4.10.04
V
Quem o levou foi seu irmão mais velho. Ele já tinha viajado por todo o mundo e o mar para ele era meramente rotineiro. Por todo o caminho de descida da serra não conseguiu deixar de pensar na emoção que teria ao ver, pela primeira vez o tal do oceano. Na semana anterior à viagem, definitivamente a mais esperada de sua vida, foi ao shopping center comprar umas roupas de surfista tipo umas bermudas floridas, umas camisetas de surf e também umas roupas de banho, afinal, não tinha maiô...
O caçula também foi. Ele também nunca tinha visto o oceano. Mas tudo bem, era muito novo para saber o que isso representava de verdade. Talvez nem estivesse tão ansioso. Era tão novinho que talvez ficasse só pensando em jogar taco na areia. Besteira. Só de pensar nisso, ficava com ódio do menino e pensava em dar-lhe uma bronca e uma surra mas após um tempinho pensava que não havia grandes problemas, afinal, se conhecesse o mar de moleque, não teria os dramas de consciência que ele próprio tinha por tão grave ausência em sua vida.

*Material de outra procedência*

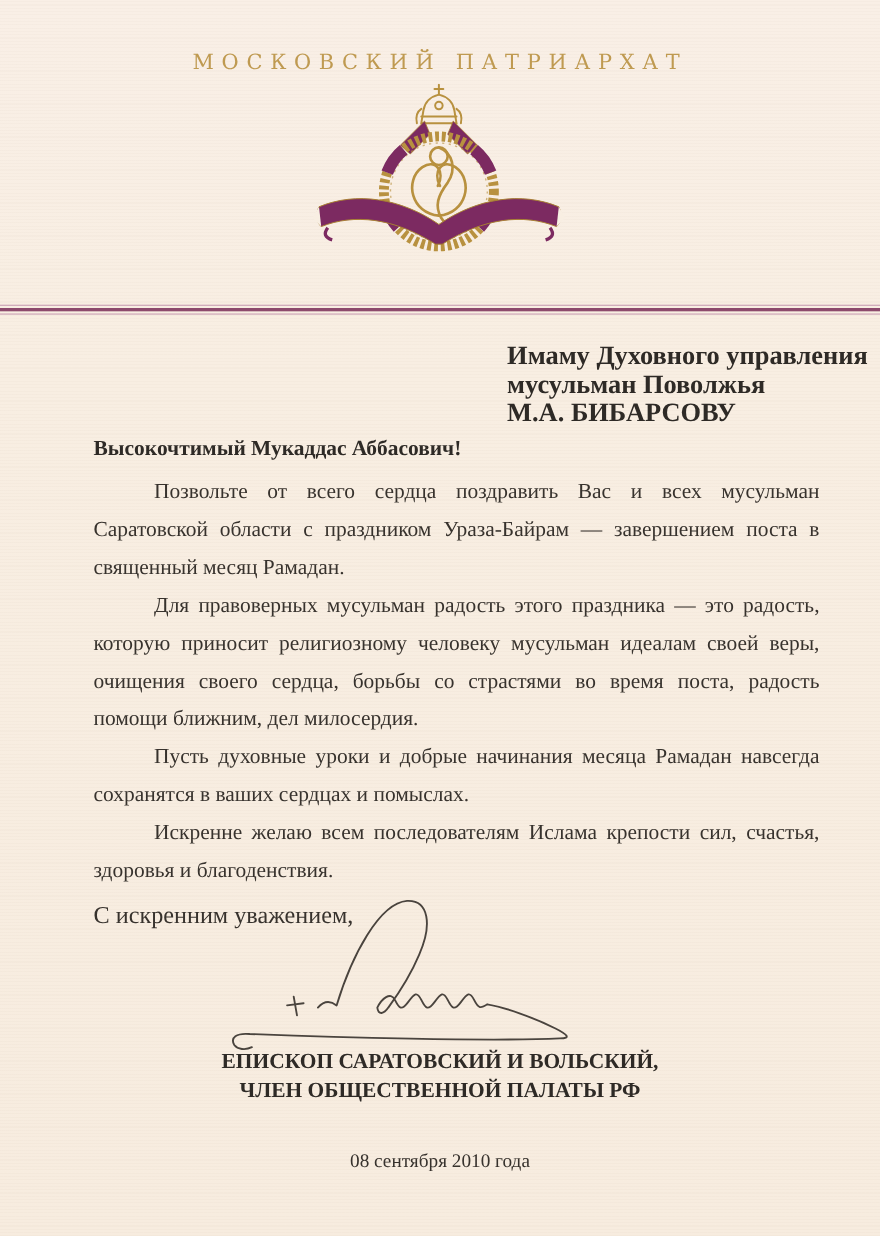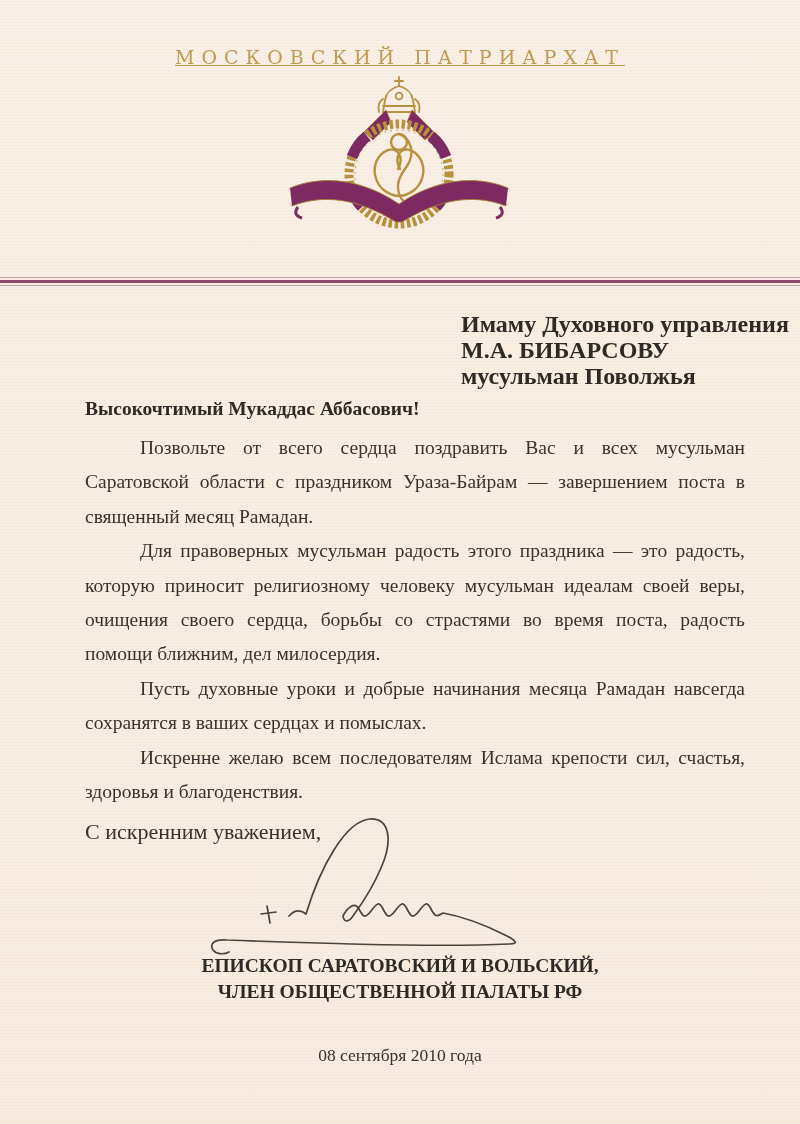--- a/index.html
+++ b/index.html
@@ -17,21 +17,20 @@
   }
 
   .org-line {
     position: absolute;
     top: 46px; left: 0; width: 100%;
     text-align: center;
     font-family: "DejaVu Serif", serif;
     font-size: 19px;
     letter-spacing: 7px;
     color: #bf9a51;
-    text-decoration: underline;
   }
 
   .emblem-wrap {
     position: absolute;
     top: 76px; left: 284px;
     width: 230px; height: 160px;
   }
 
   .see-title {
     position: absolute;
@@ -163,22 +162,22 @@
 
 
   <div class="rule">
     <div class="thin"></div>
     <div class="thick"></div>
     <div class="thin"></div>
   </div>
 
   <div class="recipient">
     <div>Имаму Духовного управления</div>
+    <div>мусульман Поволжья</div>
     <div>М.А. БИБАРСОВУ</div>
-    <div>мусульман Поволжья</div>
   </div>
 
   <div class="salutation">Высокочтимый Мукаддас Аббасович!</div>
 
   <div class="body-text">
     <p>Позвольте от всего сердца поздравить Вас и всех мусульман Саратовской области с праздником Ураза-Байрам — завершением поста в священный месяц Рамадан.</p>
     <p>Для правоверных мусульман радость этого праздника — это радость, которую приносит религиозному человеку мусульман идеалам своей веры, очищения своего сердца, борьбы со страстями во время поста, радость помощи ближним, дел милосердия.</p>
     <p>Пусть духовные уроки и добрые начинания месяца Рамадан навсегда сохранятся в ваших сердцах и помыслах.</p>
     <p>Искренне желаю всем последователям Ислама крепости сил, счастья, здоровья и благоденствия.</p>
   </div>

O mais velho era surfista. Quer dizer, surfava de vez em quando. Era o típico surfista de banheira. Mas, para ele, seu irmão era o maior surfista da história. Um Kelly Slater da peste. Claro que ele sabia quem era Kelly Slater. E mais, sabia e admirava.
Na perua Escort que os levou ao Guarujá, com suas pranchas de surf montadas no rack, o som que imperava era obviamente Men at Work e os bons e velhos Beach Boys. O único porém da viagem era o carro da mãe. Realmente seria mais esquema ir lá de picape ou alguma coisa do gênero, mas precisavam do rack do escortão.
Quando o carro parou na pousada, propositalmente distante da praia – manter o suspense era essencial – seu coração estava a mil, parecia até um daqueles frenéticos tambores que os caras das ilhas da Polinésia francesa tocavam sem parar naqueles filmes dos anos 50. Mal podia esperar para chegar à praia e sentir a areia roçar seus pés e sentir as ondas beijando seus tornozelos.
Mal agüentava a ansiedade de ver, finalmente, a arrebentação – sempre adorou essa palavra – poderia ver as ondas e também iria aprender a surfar. Seriam os cento e sessenta paus mais bem gastos da vida, esses da prancha, da roupa e do lash.
Caminhou os dois quilômetros até a praia mal se agüentando nas pernas. Só conseguia pensar "finalmente, finalmente, esse é o melhor momento da minha vida..."
Ao chegarem à praia, um homem da prefeitura barrava todos dizendo que a praia estava poluída e o mar, impróprio para banhistas.